# Gsd puppy around children



## Kobe1309 (Sep 19, 2014)

Hi, 

I've got a 51/2 month old german shepherd male who is very well socialised with people and other dogs however since he was 3 months old he has had this weird aggression towards my 8 year old cousin. 

My cousin is very scared of him ever since he was a puppy not because my dog did anything but my cousin hasn't been around many dogs so doesn't know how to act around them. I feel like my puppy has/is taking advantage of his fear to dominate him. My cousin cannot go anywhere near my gsd without him barking at my cousin which just increases the fear.

How can I peacefully get them to bond with each other? Is this normal for my puppy?


----------



## car2ner (Apr 9, 2014)

Have you tried having your cousin give him treats? If he does make sure to teach the young man how to hold the treat so that his fingers don't get bit. And, or course, keep the pup on a leash whenever they are together. It is up to you to make sure the pup sits and waits so that your cousin can get the confidence he needs to move in and give the peace offering.

My pup used to jump on my mom, who is 81. He just is excited and wants to greet her joyfully. It is up to all of us to teach him to approach her calmly. That means she can't pet him until he is behaving and we keep him leashed so that he cannot jump on her. It is still a work in progress but there is progress.


----------



## Kobe1309 (Sep 19, 2014)

My cousin used to give him treats when he was younger however would be so afraid that he would pull away as soon as my puppy would come for the treats. I will try again, with treats and my puppy on a lead.


----------



## angierose (Apr 20, 2009)

Remember, your cousin doesn't even have to get too near at first. I would suggest having the dog on a leash and your cousin can roll or toss treats very low to the dog. If he's already afraid, tossing them high would probably make the dog "snap" them out of the air, and that might be a bit scary looking and sounding to a younger child.


----------



## Steve Strom (Oct 26, 2013)

If it was me, I wouldn't push it Kobe. I would bet that as long as your cousin is afraid of the pup, the pup is going to be suspicious of your cousin and thats why he barks at him. I'd concentrate on your pups obedience and teaching him to behave, wait and see if your cousins fear goes away as he see's the dog being calm around others. But still, don't push it.


----------



## pyratemom (Jan 10, 2011)

I think it sounds like the pup is picking up on your cousin's fear. Maybe watching while others interact will help him realize there are correct ways to approach a dog or roll treats to it without being attacked or barked at. Maybe watching a training class would help him understand too. I would make sure he has treats when he comes in the door and have him roll a treat to your dog while you have it leashed and under complete control so it doesn't bounce up or get excited. Then the cousin should ignore the dog until you are ready for another possible treat rolled to your dog or some other type of thing your dog really enjoys, but don't push it.


----------



## selzer (May 7, 2005)

If the cousin is around a lot, then I would take him and the pup regularly for walks and to the park. I will tell the cousin to ignore the puppy, and I would correct the puppy for barking, in an even tone, "knock it off, that's Danny." Something like that. 
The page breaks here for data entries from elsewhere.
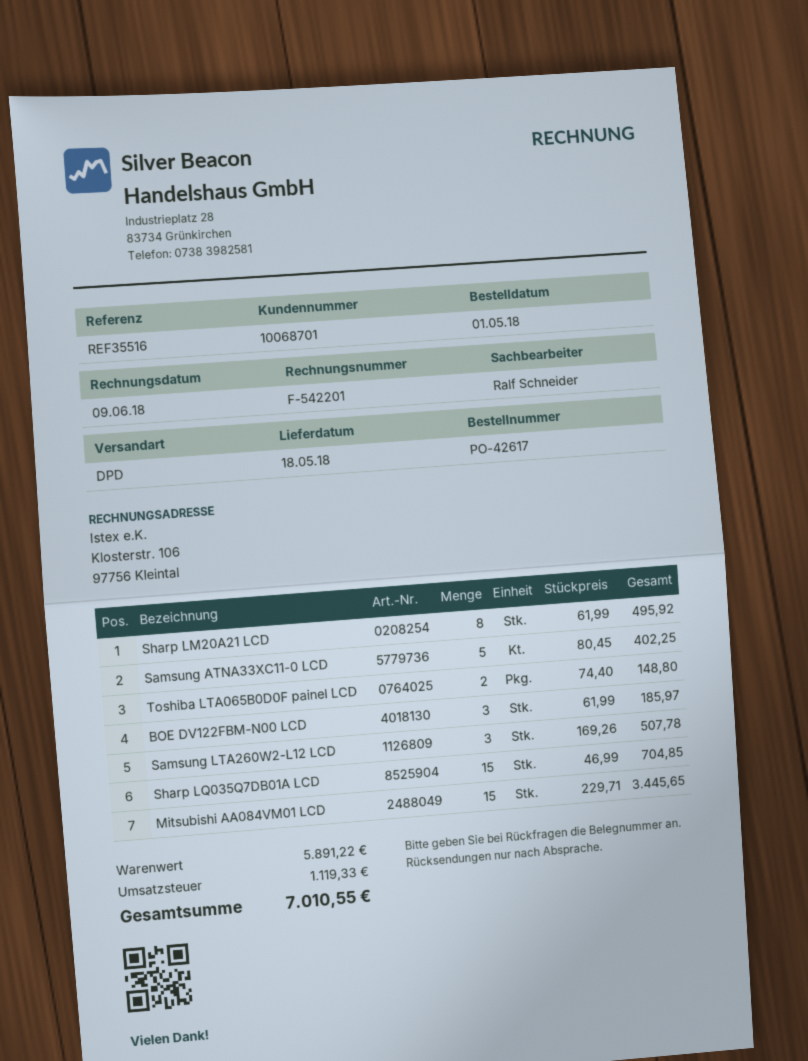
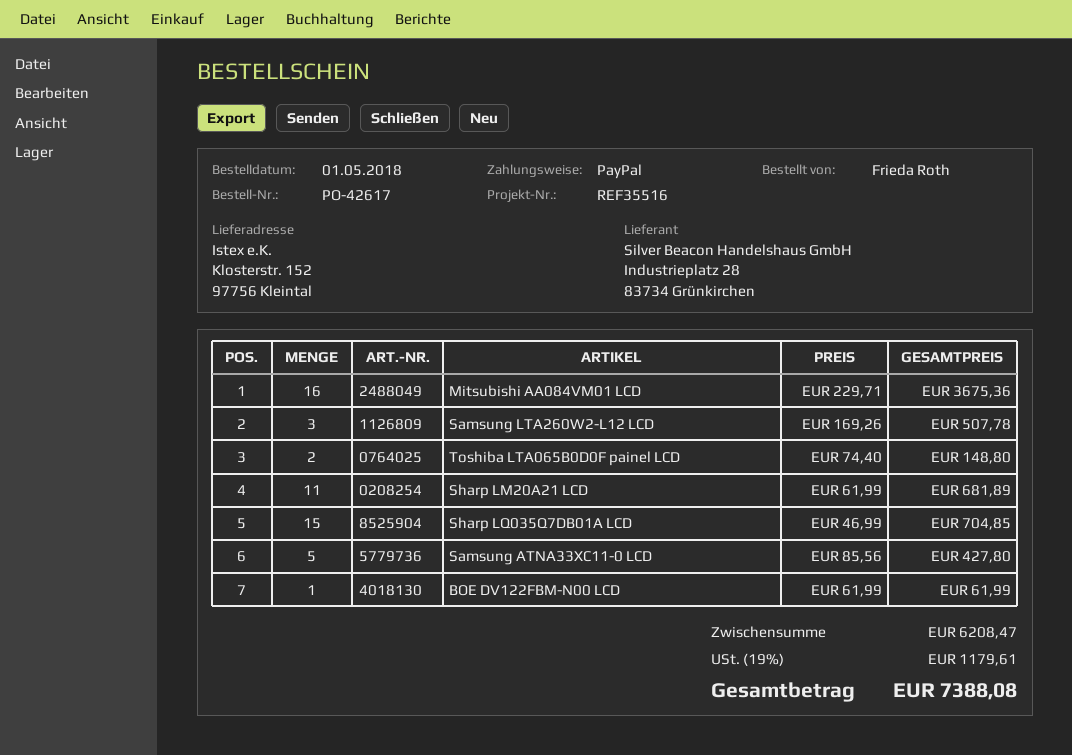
Sharp LM20A21 LCD: 8 x 61.99 = 495.92 -> 11 x 61.99 = 681.89
Samsung ATNA33XC11-0 LCD: 5 x 80.45 = 402.25 -> 5 x 85.56 = 427.80
BOE DV122FBM-N00 LCD: 3 x 61.99 = 185.97 -> 1 x 61.99 = 61.99
Mitsubishi AA084VM01 LCD: 15 x 229.71 = 3445.65 -> 16 x 229.71 = 3675.36
subtotal: 5891.22 -> 6208.47
tax: 1119.33 -> 1179.61
total: 7010.55 -> 7388.08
I would not have Danny offer treats out of his hand. I would have him drop them on the floor. Any jumping on Danny would be stopped immediately. The puppy will mature fast then the child and he should be able to learn to tolerate the boy, even if the kid remains a little leary of him. As these walks/visits to the park where the dog is kept on lead and under control, both the pup and the boy should relax more around each other. 

I wouldn't force interaction, I would not have the kid do training with the dog, or hand treats to the dog, not yet anyway. But I would have the dog in proximity of the child so that I could nip some things in the bud, and hopefully have both parties grow less concerned about the other.


----------



## Kobe1309 (Sep 19, 2014)

Thank you all for your advice, it has really helped me understand my puppy's behaviour.

My cousin came over yesterday and my puppy was amazing, he didn't bark just went near my cousin for a pat however my cousin didn't want a bar of it. He didn't want the puppy to lick him because he thought it was disgusting and any time my puppy went anywhere near him he would stand up and plaster himself towards the chair or wall. I think it's best to wait till my cousin gets over his fear because my puppy just wants pats and a play. :crazy:


----------



## Castlemaid (Jun 29, 2006)

Your cousin is 8 years old - I would put his emotional well-being and sense of safety first - Keep the dog away from him when he comes over. 

I'm with Steve on this - don't push it, let the child be, manage the puppy so he is not a source of fear or distress to others.


----------



## rarewolf (Jan 28, 2015)

Kobe1309 said:


> Thank you all for your advice, it has really helped me understand my puppy's behaviour.
> 
> My cousin came over yesterday and my puppy was amazing, he didn't bark just went near my cousin for a pat however my cousin didn't want a bar of it. He didn't want the puppy to lick him because he thought it was disgusting and any time my puppy went anywhere near him he would stand up and plaster himself towards the chair or wall. I think it's best to wait till my cousin gets over his fear because my puppy just wants pats and a play. :crazy:


I believe this is right where you want to be, although you may need to crate your dog (or wherever your dog's safe place is) while your cousin is present. Take it slow from this point and I think your cousin will eventually accept your dog. Perhaps you can ask your cousin to bring his best friend over for demonstrating dog play(?)


----------